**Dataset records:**
»»

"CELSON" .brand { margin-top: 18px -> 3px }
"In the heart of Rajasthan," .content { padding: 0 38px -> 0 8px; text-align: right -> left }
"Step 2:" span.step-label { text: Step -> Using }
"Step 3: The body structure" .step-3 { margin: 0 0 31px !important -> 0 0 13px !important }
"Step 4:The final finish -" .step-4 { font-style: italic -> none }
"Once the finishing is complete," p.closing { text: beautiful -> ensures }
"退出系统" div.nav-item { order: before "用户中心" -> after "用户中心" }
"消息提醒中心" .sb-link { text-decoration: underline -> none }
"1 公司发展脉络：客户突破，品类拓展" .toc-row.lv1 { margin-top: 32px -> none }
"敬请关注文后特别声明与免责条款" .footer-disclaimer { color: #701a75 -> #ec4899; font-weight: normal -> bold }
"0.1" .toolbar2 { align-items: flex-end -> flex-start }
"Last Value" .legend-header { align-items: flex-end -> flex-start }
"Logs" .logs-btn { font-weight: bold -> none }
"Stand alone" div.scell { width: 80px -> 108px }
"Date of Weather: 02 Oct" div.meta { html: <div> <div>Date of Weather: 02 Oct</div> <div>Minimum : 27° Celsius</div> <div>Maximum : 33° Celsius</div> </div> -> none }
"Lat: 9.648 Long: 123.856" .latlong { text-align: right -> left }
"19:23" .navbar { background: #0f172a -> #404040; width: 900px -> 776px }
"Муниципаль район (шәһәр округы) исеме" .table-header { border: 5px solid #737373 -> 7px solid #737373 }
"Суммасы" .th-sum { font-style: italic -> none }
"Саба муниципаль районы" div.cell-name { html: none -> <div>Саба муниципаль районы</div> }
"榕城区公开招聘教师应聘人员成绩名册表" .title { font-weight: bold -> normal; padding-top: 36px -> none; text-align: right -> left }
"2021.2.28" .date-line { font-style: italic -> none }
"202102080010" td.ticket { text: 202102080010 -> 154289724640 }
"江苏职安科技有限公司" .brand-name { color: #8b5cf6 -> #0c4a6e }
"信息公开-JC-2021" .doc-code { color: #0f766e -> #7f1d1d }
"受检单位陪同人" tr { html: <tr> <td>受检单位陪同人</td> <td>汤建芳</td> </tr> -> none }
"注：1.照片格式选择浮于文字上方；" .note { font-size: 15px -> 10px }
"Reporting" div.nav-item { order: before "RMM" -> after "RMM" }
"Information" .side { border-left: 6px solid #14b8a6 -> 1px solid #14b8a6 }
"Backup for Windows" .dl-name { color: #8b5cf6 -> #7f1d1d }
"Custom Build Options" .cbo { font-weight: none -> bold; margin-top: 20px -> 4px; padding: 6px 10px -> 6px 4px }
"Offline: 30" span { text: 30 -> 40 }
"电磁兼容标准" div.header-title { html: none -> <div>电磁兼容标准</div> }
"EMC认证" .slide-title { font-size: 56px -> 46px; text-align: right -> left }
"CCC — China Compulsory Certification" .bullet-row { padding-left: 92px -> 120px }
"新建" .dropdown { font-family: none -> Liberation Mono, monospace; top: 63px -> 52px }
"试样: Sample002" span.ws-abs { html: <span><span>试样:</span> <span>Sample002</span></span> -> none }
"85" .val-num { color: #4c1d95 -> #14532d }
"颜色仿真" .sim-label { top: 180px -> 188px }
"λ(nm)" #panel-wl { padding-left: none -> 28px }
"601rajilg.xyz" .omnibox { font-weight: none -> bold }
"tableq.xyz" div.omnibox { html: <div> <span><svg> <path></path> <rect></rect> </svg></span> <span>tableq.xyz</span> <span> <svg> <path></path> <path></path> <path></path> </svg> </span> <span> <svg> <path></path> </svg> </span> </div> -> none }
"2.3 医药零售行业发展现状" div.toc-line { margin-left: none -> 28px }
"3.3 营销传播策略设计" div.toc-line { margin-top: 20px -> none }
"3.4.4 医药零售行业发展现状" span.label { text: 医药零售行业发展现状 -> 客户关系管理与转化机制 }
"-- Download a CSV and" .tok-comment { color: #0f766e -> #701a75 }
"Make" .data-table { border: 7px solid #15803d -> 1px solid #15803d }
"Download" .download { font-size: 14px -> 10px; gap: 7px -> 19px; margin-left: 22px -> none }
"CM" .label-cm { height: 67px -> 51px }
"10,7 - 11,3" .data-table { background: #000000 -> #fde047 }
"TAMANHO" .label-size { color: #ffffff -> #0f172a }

««

**Your objective:**
Set down, exactly as written, each line of the data from its opening line through the one containing "the finishing is". Output nothing more.

**Output of the exercise:**
"CELSON" .brand { margin-top: 18px -> 3px }
"In the heart of Rajasthan," .content { padding: 0 38px -> 0 8px; text-align: right -> left }
"Step 2:" span.step-label { text: Step -> Using }
"Step 3: The body structure" .step-3 { margin: 0 0 31px !important -> 0 0 13px !important }
"Step 4:The final finish -" .step-4 { font-style: italic -> none }
"Once the finishing is complete," p.closing { text: beautiful -> ensures }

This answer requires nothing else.